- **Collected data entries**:
-=-=-

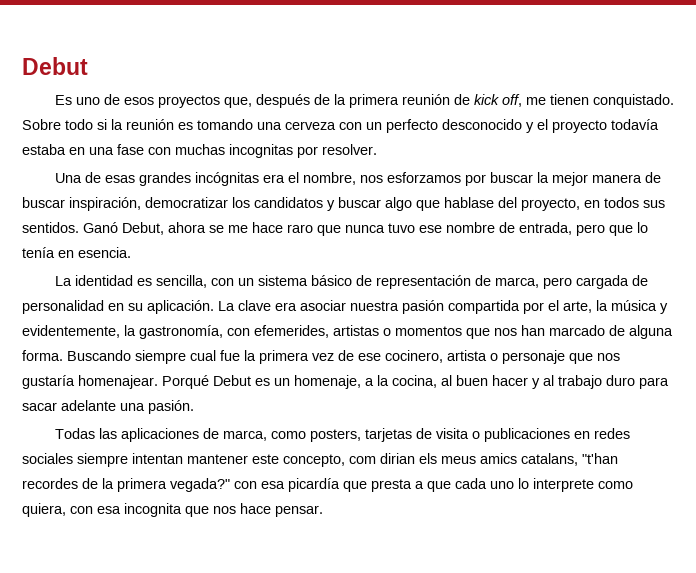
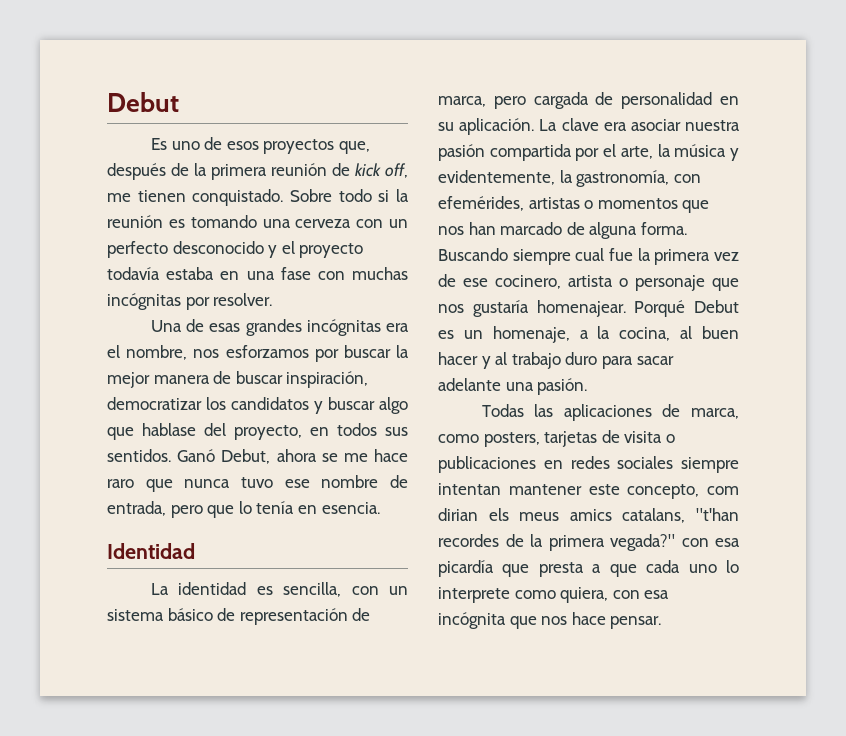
- Sobre todo si la reunión es tomando una cerveza con un perfecto desconocido y el proyecto todavía estaba en una fase con muchas incognitas por resolver.
+ Sobre todo si la reunión es tomando una cerveza con un perfecto desconocido y el proyecto todavía estaba en una fase con muchas incógnitas por resolver.
+ Identidad
- La clave era asociar nuestra pasión compartida por el arte, la música y evidentemente, la gastronomía, con efemerides, artistas o momentos que nos han marcado de alguna forma.
+ La clave era asociar nuestra pasión compartida por el arte, la música y evidentemente, la gastronomía, con efemérides, artistas o momentos que nos han marcado de alguna forma.
- Todas las aplicaciones de marca, como posters, tarjetas de visita o publicaciones en redes sociales siempre intentan mantener este concepto, com dirian els meus amics catalans, "t'han recordes de la primera vegada?" con esa picardía que presta a que cada uno lo interprete como quiera, con esa incognita que nos hace pensar.
+ Todas las aplicaciones de marca, como posters, tarjetas de visita o publicaciones en redes sociales siempre intentan mantener este concepto, com dirian els meus amics catalans, "t'han recordes de la primera vegada?" con esa picardía que presta a que cada uno lo interprete como quiera, con esa incógnita que nos hace pensar.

-=-=-

What is needed is the data above, retyped exactly, with every picture left out.

- **RESULT BELOW**:
- Sobre todo si la reunión es tomando una cerveza con un perfecto desconocido y el proyecto todavía estaba en una fase con muchas incognitas por resolver.
+ Sobre todo si la reunión es tomando una cerveza con un perfecto desconocido y el proyecto todavía estaba en una fase con muchas incógnitas por resolver.
+ Identidad
- La clave era asociar nuestra pasión compartida por el arte, la música y evidentemente, la gastronomía, con efemerides, artistas o momentos que nos han marcado de alguna forma.
+ La clave era asociar nuestra pasión compartida por el arte, la música y evidentemente, la gastronomía, con efemérides, artistas o momentos que nos han marcado de alguna forma.
- Todas las aplicaciones de marca, como posters, tarjetas de visita o publicaciones en redes sociales siempre intentan mantener este concepto, com dirian els meus amics catalans, "t'han recordes de la primera vegada?" con esa picardía que presta a que cada uno lo interprete como quiera, con esa incognita que nos hace pensar.
+ Todas las aplicaciones de marca, como posters, tarjetas de visita o publicaciones en redes sociales siempre intentan mantener este concepto, com dirian els meus amics catalans, "t'han recordes de la primera vegada?" con esa picardía que presta a que cada uno lo interprete como quiera, con esa incógnita que nos hace pensar.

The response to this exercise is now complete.